The problems with this approach:

  • It's not using sed
  • It adds an end of line whenever it finds any non-printable character (it should be ok in your example, as they're all grouped at the end, but it will fail otherwise)

Ugliest - sed's l plus sed post-processing

Now, if you must use sed, then here's an alternative:

$ sed -n l /tmp/asdf | sed -E 's/\\[[:digit:]]{3}//g; s/\$$//'
in Arizona w/ fianc

Here, you're using l to 'dump' non-printable characters, transforming them into octal representations like \303, then removing anything that looks like an octal value so created, and then removing the $ that l added at the end of the line.
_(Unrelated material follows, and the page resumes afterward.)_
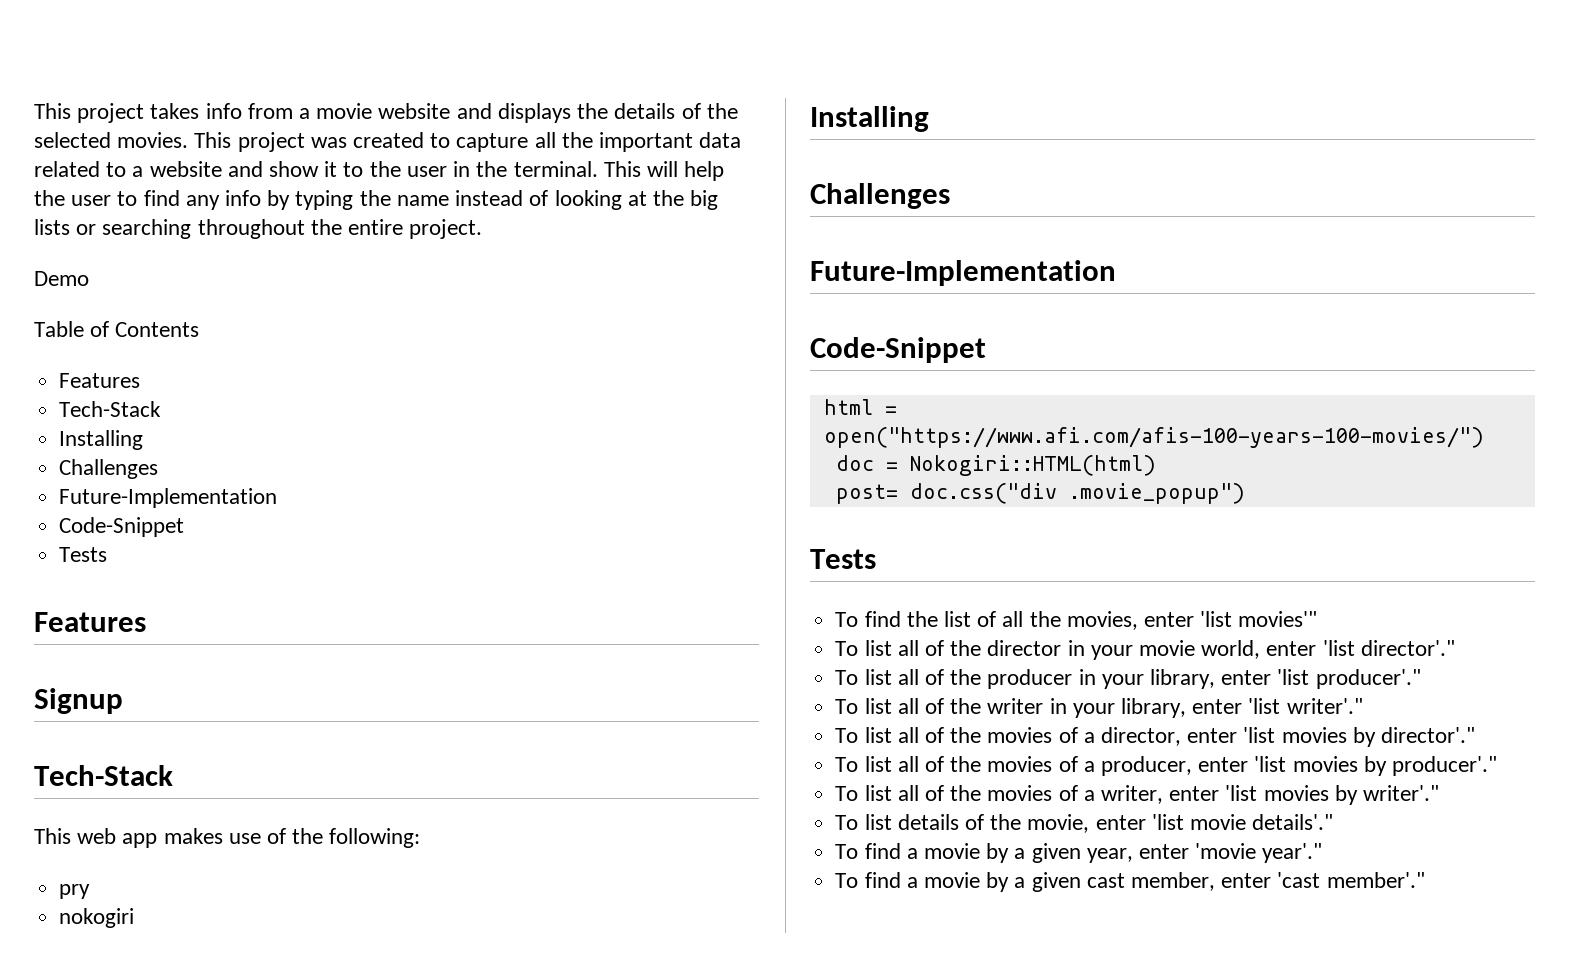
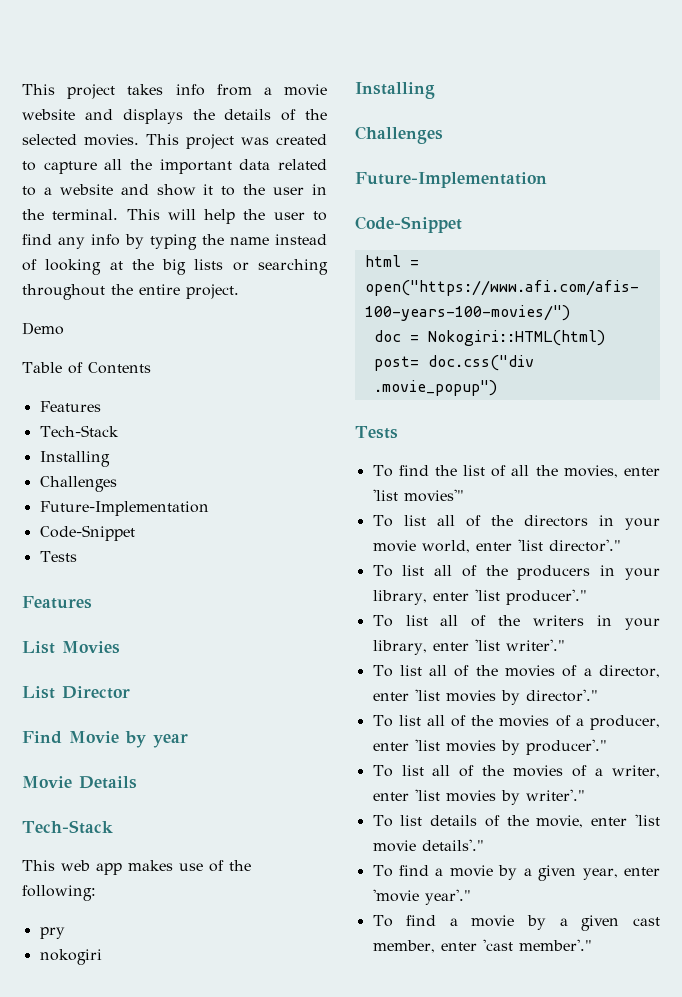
[34,688,123,714] Signup -> [22,641,120,654] [22,686,130,699] [22,731,188,748] [22,776,137,789] List Movies // List Director // Find Movie by year // Movie Details
[987,640,1062,656] director -> [523,515,588,527] directors
[987,669,1073,689] producer -> [517,565,591,580] producers
[987,698,1044,714] writer -> [533,615,585,626] writers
It's kinda ugly, and may interact badly with your file, if it has anything which starts with a backslash followed by three digits, so I'd stay with the strings option.

Better - sed ranges with high Unicode characters

The one below is also a hack, but looks better than the rest. It uses sed ranges, starting with '¡'. I picked that symbol because it is the second* character in the iso-8859-1 encoding, which also happens to be the Unicode section right after ASCII. So, I'm guessing that you're not having trouble with actual control codes, but instead of non-ASCII characters (anything represented over 127 Decimal).

For the second item in the range, just pick some non-latin character (Japanese, Chinese, Hebrew, Arabic, etc), hoping it will be high enough in Unicode that it includes any of your 'non-printing' characters.

Unfortunately, sed does not have a [[:ascii:]] range. Neither it accepts open-ended ranges, so you need this hack.

$ sed 's/[¡-ﺏ]/ /g' /tmp/asdf
in Arizona w/ fianc

(*) Note: I picked the second character in the range because the first character is a non-breaking space, so it would be hard to understand that it is not just a normal space.